Bereits bei der Jahreshauptversammlung im Mai war der damalige Vorsitzende Marcus Bartsch aus dem Amt gedrängt worden, dem Vernehmen nach, um den Vorstand im Hinblick auf das Thema Kasernengelände auf eine Linie zu bringen. Die Arbeitshypothese der Wiederaufforster, das Gelände sei mit giftigen Altlasten verseucht und könne deshalb nicht oder nur mit sehr hohen Kosten bebaut werden, hat jetzt einen erheblichen Dämpfer erhalten: Ein Gutachten, das die BIMA im Juni 2013 hat erstellen lassen, ergab, dass das Gelände frei ist von Altlasten. Somit wäre für eine Bebauung im Sinne des Planungsamtes leichter zu argumentieren. Warum die Krefelder Verwaltung dieses 57-seitige Papier mit rund 200 Seiten Anhang, eigentlich eine scharfe Waffe gegen die Wiederaufforster, monatelang unter Verschluss gehalten hat, ist unklar.

Das Gutachten, so ein Stadtsprecher auf Anfrage unserer Redaktion, das seit Ende Juni vorliege, müsse noch von der Unteren Bodenschutzbehörde geprüft werden, bevor es an die Politik weitergegeben werden könne. Diese Prüfung sei bis Ende Oktober nicht möglich gewesen, weil einige Seiten gefehlt hätten. Das Fehlen der nach Auskunft der BIMA "drei nicht entscheidenden Seiten" ist jedoch erst nach der Berichterstattung in unserer Zeitung vom 15. Oktober aufgefallen und gegenüber der BIMA am 18. Oktober bemängelt worden. Wie lange die Prüfung des Gutachtens nun noch dauern wird, hat die Stadt Krefeld nicht mitgeteilt.
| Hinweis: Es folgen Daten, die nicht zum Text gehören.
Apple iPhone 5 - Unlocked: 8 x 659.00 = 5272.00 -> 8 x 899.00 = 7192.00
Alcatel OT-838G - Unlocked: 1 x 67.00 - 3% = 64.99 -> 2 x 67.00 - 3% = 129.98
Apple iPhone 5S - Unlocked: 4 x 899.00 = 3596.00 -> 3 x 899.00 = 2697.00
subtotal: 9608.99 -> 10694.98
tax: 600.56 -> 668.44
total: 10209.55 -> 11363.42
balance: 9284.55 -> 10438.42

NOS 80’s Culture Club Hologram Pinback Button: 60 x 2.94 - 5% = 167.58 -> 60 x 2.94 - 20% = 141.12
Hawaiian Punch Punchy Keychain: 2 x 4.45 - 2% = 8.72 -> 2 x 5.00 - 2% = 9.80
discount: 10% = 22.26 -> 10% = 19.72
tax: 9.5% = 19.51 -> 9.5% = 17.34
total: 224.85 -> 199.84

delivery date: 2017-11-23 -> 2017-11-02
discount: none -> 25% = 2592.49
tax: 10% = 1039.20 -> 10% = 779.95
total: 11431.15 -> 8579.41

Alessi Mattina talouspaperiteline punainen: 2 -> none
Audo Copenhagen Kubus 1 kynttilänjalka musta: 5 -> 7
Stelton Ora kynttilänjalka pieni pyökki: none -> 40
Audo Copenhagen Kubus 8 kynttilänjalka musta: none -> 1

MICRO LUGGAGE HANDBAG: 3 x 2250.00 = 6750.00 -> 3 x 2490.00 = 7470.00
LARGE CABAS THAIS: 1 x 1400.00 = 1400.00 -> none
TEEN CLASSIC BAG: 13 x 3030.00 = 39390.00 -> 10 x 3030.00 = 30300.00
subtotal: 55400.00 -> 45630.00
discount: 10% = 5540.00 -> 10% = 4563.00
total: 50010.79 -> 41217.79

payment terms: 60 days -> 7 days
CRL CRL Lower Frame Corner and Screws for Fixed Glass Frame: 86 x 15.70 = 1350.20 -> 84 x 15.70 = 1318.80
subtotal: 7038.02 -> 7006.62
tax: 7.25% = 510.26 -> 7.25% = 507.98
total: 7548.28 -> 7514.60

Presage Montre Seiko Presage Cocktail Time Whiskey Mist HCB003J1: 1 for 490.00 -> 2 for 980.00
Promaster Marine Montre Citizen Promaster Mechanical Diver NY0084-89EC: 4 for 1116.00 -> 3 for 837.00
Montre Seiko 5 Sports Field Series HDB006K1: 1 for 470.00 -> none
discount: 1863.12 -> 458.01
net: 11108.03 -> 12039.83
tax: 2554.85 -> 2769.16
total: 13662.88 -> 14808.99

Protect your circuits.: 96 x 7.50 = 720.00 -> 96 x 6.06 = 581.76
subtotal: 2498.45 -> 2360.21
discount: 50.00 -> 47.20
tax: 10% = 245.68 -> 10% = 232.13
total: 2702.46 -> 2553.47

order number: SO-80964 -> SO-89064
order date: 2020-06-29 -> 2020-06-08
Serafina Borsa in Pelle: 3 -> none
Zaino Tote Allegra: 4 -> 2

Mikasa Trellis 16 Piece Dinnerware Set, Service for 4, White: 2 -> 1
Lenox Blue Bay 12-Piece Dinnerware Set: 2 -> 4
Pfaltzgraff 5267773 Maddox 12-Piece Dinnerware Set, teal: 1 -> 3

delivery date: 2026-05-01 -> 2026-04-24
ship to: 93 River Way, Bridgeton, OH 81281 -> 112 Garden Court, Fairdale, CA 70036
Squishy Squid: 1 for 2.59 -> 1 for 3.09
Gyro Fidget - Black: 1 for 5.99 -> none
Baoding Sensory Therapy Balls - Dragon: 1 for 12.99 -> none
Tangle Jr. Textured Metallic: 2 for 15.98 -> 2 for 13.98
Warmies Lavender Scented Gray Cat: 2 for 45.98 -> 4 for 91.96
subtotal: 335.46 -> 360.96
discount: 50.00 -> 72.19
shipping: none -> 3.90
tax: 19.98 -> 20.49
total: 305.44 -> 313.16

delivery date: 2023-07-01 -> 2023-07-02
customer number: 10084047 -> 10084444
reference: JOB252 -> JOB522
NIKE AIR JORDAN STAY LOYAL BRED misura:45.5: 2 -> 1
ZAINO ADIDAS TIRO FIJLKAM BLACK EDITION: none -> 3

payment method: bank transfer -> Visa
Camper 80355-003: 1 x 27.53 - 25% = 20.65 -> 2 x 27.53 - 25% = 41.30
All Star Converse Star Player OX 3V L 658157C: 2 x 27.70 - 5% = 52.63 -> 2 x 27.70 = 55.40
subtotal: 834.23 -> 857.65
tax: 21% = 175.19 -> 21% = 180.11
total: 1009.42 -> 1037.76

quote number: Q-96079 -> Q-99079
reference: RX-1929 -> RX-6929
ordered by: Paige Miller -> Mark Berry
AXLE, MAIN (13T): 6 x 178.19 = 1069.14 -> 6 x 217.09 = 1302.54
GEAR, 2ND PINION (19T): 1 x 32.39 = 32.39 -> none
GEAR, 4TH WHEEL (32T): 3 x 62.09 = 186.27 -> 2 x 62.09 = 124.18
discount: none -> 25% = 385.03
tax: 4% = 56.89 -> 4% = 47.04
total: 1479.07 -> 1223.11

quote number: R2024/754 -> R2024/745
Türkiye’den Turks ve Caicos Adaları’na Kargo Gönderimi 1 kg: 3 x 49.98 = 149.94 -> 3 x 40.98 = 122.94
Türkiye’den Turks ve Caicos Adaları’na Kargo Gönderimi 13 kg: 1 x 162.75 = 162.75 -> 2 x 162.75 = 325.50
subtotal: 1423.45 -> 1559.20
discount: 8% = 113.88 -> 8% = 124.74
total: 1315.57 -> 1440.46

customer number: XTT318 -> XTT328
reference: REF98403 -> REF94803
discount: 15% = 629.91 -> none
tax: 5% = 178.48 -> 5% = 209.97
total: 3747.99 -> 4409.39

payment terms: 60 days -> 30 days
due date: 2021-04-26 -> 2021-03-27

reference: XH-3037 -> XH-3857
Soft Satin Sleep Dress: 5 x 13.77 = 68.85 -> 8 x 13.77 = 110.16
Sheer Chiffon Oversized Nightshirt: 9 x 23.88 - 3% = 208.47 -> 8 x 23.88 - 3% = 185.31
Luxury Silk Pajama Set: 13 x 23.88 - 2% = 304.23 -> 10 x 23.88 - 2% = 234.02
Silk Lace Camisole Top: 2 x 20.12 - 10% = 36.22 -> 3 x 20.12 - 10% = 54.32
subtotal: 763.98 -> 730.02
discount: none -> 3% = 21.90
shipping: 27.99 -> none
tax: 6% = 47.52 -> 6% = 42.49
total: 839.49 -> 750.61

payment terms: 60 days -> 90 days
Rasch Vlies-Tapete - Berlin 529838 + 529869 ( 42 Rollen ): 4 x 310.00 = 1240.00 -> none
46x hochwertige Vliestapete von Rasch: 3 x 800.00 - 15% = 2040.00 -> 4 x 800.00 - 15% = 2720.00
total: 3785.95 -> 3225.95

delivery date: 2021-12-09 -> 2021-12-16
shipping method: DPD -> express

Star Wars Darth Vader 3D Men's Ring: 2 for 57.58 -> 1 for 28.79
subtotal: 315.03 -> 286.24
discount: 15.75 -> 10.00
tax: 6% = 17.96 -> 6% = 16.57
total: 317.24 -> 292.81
Die BIMA unterdessen geht ihren eigenen Weg und hat mit der Vermarktung begonnen, um mögliche Interessenten schon mal auf das eventuell zu verkaufende Objekt aufmerksam zu machen. Obwohl Planungsdezernent Martin Linne nach eigenen Angaben ausdrücklich davon abgeraten hatte, eine Vorankündigung des als "Entwicklungsfläche in idyllischer Waldlage" angepriesenen Geländes zu veröffentlichen, wurde das Exposé in einem Immobilienportal veröffentlicht - ganz ohne bindenden Ratsbeschluss.